## Exercise prompt
No record may be omitted; give all of them again exactly.

## Records for this exercise
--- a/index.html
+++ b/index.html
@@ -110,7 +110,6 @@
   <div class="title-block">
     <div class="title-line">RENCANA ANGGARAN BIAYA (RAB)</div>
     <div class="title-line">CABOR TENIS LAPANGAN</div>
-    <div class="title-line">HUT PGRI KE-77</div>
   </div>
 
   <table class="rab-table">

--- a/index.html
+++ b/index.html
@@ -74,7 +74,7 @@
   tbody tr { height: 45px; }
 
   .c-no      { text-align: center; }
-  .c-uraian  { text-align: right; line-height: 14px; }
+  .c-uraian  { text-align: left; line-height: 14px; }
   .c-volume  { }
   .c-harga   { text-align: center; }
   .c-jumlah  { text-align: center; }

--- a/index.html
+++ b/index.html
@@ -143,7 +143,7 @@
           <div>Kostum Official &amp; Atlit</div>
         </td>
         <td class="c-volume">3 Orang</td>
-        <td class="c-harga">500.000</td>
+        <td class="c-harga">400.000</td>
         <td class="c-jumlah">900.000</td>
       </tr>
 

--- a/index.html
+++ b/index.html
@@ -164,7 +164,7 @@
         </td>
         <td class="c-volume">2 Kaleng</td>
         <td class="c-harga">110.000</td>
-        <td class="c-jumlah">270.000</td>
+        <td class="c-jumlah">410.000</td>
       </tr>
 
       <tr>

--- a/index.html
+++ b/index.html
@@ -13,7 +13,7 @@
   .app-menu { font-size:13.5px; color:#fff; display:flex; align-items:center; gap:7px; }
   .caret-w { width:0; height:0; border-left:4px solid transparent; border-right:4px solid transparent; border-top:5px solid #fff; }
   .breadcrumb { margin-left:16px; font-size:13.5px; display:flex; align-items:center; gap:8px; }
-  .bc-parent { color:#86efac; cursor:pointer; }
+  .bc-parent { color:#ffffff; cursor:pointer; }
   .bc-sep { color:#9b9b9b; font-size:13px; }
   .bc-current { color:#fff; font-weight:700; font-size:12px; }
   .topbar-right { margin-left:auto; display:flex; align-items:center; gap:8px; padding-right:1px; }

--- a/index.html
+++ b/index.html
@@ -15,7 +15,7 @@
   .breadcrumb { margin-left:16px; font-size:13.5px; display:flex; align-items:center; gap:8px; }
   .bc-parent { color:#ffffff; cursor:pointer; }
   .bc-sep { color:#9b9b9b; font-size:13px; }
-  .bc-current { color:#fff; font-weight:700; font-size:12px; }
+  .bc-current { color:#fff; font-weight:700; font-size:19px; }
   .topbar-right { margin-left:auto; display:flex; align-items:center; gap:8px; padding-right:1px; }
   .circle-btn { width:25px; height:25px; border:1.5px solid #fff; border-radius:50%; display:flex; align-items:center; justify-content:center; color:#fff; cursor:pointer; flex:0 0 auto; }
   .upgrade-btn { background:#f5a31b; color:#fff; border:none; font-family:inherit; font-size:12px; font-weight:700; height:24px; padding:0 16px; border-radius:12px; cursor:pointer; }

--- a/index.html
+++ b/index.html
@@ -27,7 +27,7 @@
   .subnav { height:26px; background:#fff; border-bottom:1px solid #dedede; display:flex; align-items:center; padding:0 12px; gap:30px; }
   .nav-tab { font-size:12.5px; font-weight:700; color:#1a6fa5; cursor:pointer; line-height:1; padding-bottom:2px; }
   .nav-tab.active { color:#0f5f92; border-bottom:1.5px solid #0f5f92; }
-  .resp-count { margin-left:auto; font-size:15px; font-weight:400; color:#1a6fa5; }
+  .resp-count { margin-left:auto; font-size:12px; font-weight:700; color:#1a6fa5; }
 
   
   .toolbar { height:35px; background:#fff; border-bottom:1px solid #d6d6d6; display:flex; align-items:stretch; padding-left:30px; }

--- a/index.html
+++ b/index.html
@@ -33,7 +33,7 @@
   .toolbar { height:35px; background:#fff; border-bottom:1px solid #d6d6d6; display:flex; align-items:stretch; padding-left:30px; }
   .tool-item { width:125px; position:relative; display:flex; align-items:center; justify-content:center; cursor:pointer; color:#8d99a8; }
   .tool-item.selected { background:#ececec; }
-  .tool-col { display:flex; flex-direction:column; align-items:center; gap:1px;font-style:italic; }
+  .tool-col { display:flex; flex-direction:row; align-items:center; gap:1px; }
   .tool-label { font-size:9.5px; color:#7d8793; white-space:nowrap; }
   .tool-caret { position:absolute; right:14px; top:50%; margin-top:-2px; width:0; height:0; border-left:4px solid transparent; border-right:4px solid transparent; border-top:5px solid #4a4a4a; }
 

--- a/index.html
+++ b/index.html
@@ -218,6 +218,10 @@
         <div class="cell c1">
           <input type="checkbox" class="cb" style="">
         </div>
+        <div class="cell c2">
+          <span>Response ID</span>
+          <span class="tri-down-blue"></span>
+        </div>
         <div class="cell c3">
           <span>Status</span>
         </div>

## Solution to the problem
--- a/index.html
+++ b/index.html
@@ -110,7 +110,6 @@
   <div class="title-block">
     <div class="title-line">RENCANA ANGGARAN BIAYA (RAB)</div>
     <div class="title-line">CABOR TENIS LAPANGAN</div>
-    <div class="title-line">HUT PGRI KE-77</div>
   </div>
 
   <table class="rab-table">

--- a/index.html
+++ b/index.html
@@ -74,7 +74,7 @@
   tbody tr { height: 45px; }
 
   .c-no      { text-align: center; }
-  .c-uraian  { text-align: right; line-height: 14px; }
+  .c-uraian  { text-align: left; line-height: 14px; }
   .c-volume  { }
   .c-harga   { text-align: center; }
   .c-jumlah  { text-align: center; }

--- a/index.html
+++ b/index.html
@@ -143,7 +143,7 @@
           <div>Kostum Official &amp; Atlit</div>
         </td>
         <td class="c-volume">3 Orang</td>
-        <td class="c-harga">500.000</td>
+        <td class="c-harga">400.000</td>
         <td class="c-jumlah">900.000</td>
       </tr>
 

--- a/index.html
+++ b/index.html
@@ -164,7 +164,7 @@
         </td>
         <td class="c-volume">2 Kaleng</td>
         <td class="c-harga">110.000</td>
-        <td class="c-jumlah">270.000</td>
+        <td class="c-jumlah">410.000</td>
       </tr>
 
       <tr>

--- a/index.html
+++ b/index.html
@@ -13,7 +13,7 @@
   .app-menu { font-size:13.5px; color:#fff; display:flex; align-items:center; gap:7px; }
   .caret-w { width:0; height:0; border-left:4px solid transparent; border-right:4px solid transparent; border-top:5px solid #fff; }
   .breadcrumb { margin-left:16px; font-size:13.5px; display:flex; align-items:center; gap:8px; }
-  .bc-parent { color:#86efac; cursor:pointer; }
+  .bc-parent { color:#ffffff; cursor:pointer; }
   .bc-sep { color:#9b9b9b; font-size:13px; }
   .bc-current { color:#fff; font-weight:700; font-size:12px; }
   .topbar-right { margin-left:auto; display:flex; align-items:center; gap:8px; padding-right:1px; }

--- a/index.html
+++ b/index.html
@@ -15,7 +15,7 @@
   .breadcrumb { margin-left:16px; font-size:13.5px; display:flex; align-items:center; gap:8px; }
   .bc-parent { color:#ffffff; cursor:pointer; }
   .bc-sep { color:#9b9b9b; font-size:13px; }
-  .bc-current { color:#fff; font-weight:700; font-size:12px; }
+  .bc-current { color:#fff; font-weight:700; font-size:19px; }
   .topbar-right { margin-left:auto; display:flex; align-items:center; gap:8px; padding-right:1px; }
   .circle-btn { width:25px; height:25px; border:1.5px solid #fff; border-radius:50%; display:flex; align-items:center; justify-content:center; color:#fff; cursor:pointer; flex:0 0 auto; }
   .upgrade-btn { background:#f5a31b; color:#fff; border:none; font-family:inherit; font-size:12px; font-weight:700; height:24px; padding:0 16px; border-radius:12px; cursor:pointer; }

--- a/index.html
+++ b/index.html
@@ -27,7 +27,7 @@
   .subnav { height:26px; background:#fff; border-bottom:1px solid #dedede; display:flex; align-items:center; padding:0 12px; gap:30px; }
   .nav-tab { font-size:12.5px; font-weight:700; color:#1a6fa5; cursor:pointer; line-height:1; padding-bottom:2px; }
   .nav-tab.active { color:#0f5f92; border-bottom:1.5px solid #0f5f92; }
-  .resp-count { margin-left:auto; font-size:15px; font-weight:400; color:#1a6fa5; }
+  .resp-count { margin-left:auto; font-size:12px; font-weight:700; color:#1a6fa5; }
 
   
   .toolbar { height:35px; background:#fff; border-bottom:1px solid #d6d6d6; display:flex; align-items:stretch; padding-left:30px; }

--- a/index.html
+++ b/index.html
@@ -33,7 +33,7 @@
   .toolbar { height:35px; background:#fff; border-bottom:1px solid #d6d6d6; display:flex; align-items:stretch; padding-left:30px; }
   .tool-item { width:125px; position:relative; display:flex; align-items:center; justify-content:center; cursor:pointer; color:#8d99a8; }
   .tool-item.selected { background:#ececec; }
-  .tool-col { display:flex; flex-direction:column; align-items:center; gap:1px;font-style:italic; }
+  .tool-col { display:flex; flex-direction:row; align-items:center; gap:1px; }
   .tool-label { font-size:9.5px; color:#7d8793; white-space:nowrap; }
   .tool-caret { position:absolute; right:14px; top:50%; margin-top:-2px; width:0; height:0; border-left:4px solid transparent; border-right:4px solid transparent; border-top:5px solid #4a4a4a; }
 

--- a/index.html
+++ b/index.html
@@ -218,6 +218,10 @@
         <div class="cell c1">
           <input type="checkbox" class="cb" style="">
         </div>
+        <div class="cell c2">
+          <span>Response ID</span>
+          <span class="tri-down-blue"></span>
+        </div>
         <div class="cell c3">
           <span>Status</span>
         </div>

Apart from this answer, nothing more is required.